Wood energy succored Homo sapiens and its ancestors for millions of years, the argument goes, and only during the last couple of centuries was it replaced with fossil fuels like coal. As our civilization begins the slow process of jettisoning fossil energy, logging interests assure us that wood products are not a retrogression but a way forward. The industry claims that forests that are felled sustainably — for construction, say, or for burning to produce electricity in utility-scale power plants — can provide jobs and energy, stimulate the economy, and even reduce society’s net carbon emissions.

Weyerhaeuser, the world’s largest private owner of timber as well as its largest paper and pulp company, now markets how “wood products help remove and store CO2 and reduce the impacts of climate change.” The U.S. Industrial Pellet Association, a lobbying group for the biomass industry, proclaims that burning wood pellets from logged trees is “one of our best available tools to mitigate climate change, and achieve renewable energy goals.” The National Alliance of Forest Owners, a timber industry lobby group, has trumpeted “the important role sustainably managed forests and forest products can play in mitigating climate change.” In 2020, the CEOs of dozens of forestry businesses announced “an agreement of principles” stipulating that logged forests are beneficial for the climate.

This rosy view of logging, however, is hotly contested.
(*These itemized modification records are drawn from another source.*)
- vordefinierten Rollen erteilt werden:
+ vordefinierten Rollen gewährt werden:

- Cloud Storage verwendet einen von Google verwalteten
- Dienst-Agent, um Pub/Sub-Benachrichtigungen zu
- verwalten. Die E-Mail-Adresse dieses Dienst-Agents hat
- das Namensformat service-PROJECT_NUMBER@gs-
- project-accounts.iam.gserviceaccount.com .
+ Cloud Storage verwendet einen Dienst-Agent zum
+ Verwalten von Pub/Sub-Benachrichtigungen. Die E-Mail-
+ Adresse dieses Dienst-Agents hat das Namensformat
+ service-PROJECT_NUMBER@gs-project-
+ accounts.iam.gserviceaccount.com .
In 2020, more than a hundred climate and forest scientists submitted a letter to Congress advising lawmakers not to trust the industry’s sustainability claims.
Read more here: https://grist.org/energy/logging-bioma ... servancy/

Here are extracts from that letter to Congress:
We find no scientific evidence to support increased logging to store more carbon in wood products, such as dimensional lumber or cross-laminated timber (CLT) for tall buildings, as a natural climate solution. The growing consensus of scientific findings is that, to effectively mitigate the worst impacts of climate change, we must not only move beyond fossil fuel consumption but must also substantially increase protection of our native forests in order to absorb more CO2 from the atmosphere and store more, not less, carbon in our forests…
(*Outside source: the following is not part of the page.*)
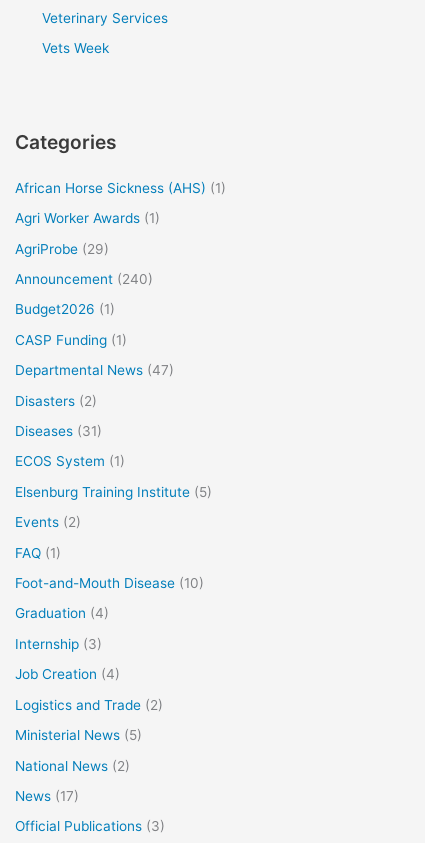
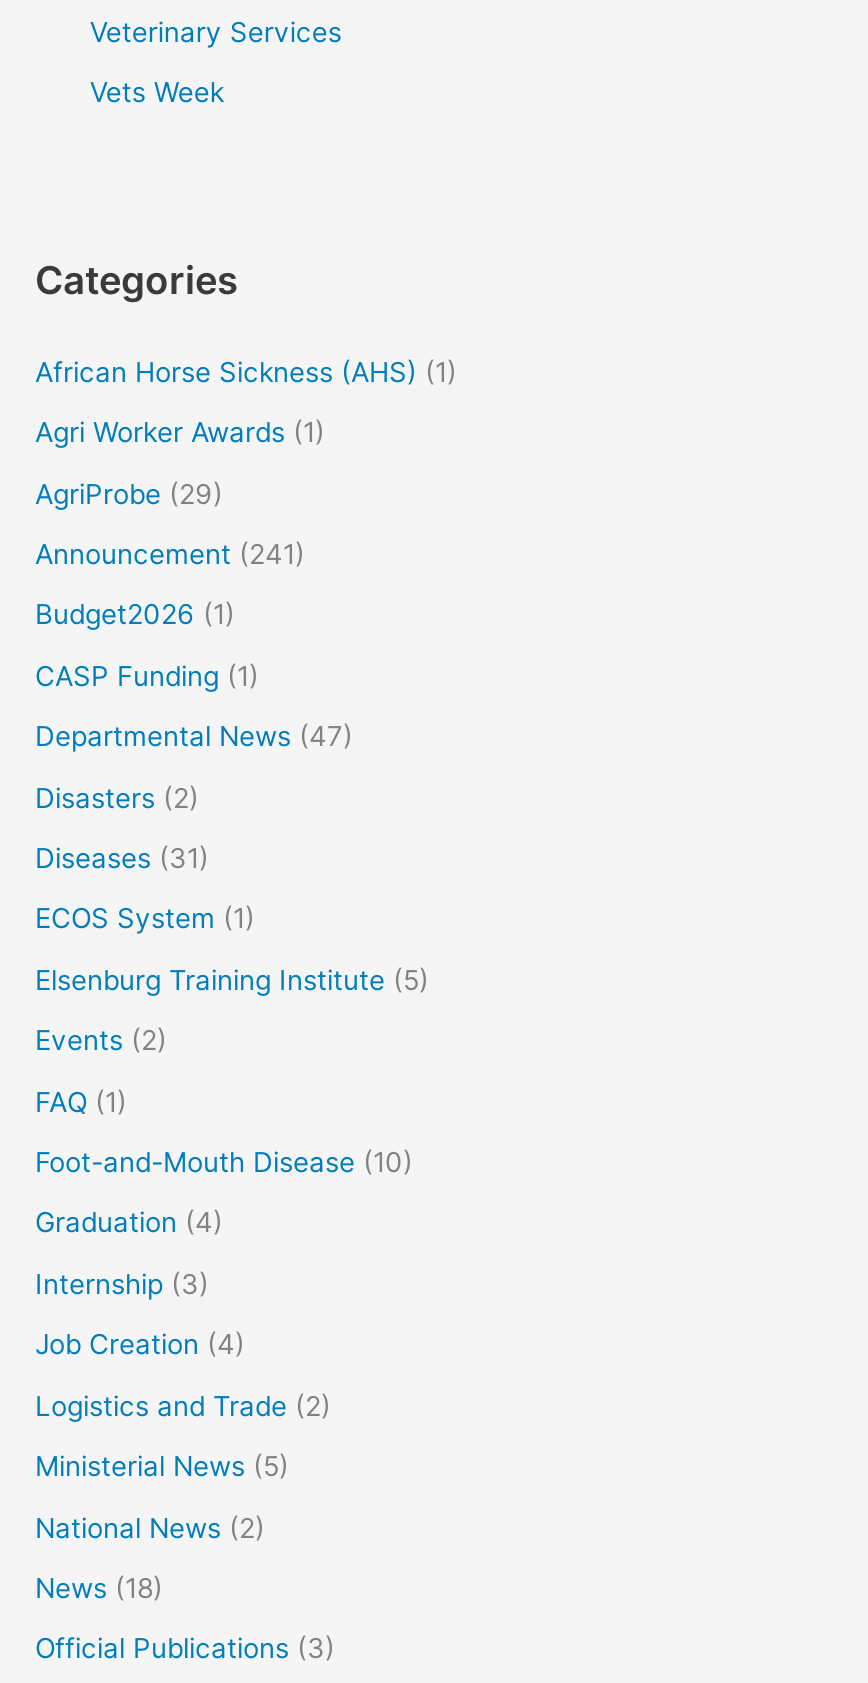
- Announcement (240)
+ Announcement (241)

- News (17)
+ News (18)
Furthermore, the scientific evidence does not support the burning of wood in place of fossil fuels as a climate solution. Current science finds that burning trees for energy produces even more CO2 than burning coal, for equal electricity produced (Sterman et al. 2018), and the considerable accumulated carbon debt from the delay in growing a replacement forest is not made up by planting trees or wood substitution (noted below). We need to increase growing forests to more rapidly close the gap between emissions and removal of CO2 by forests, while we simultaneously lower emissions from our energy, industrial and agricultural sectors.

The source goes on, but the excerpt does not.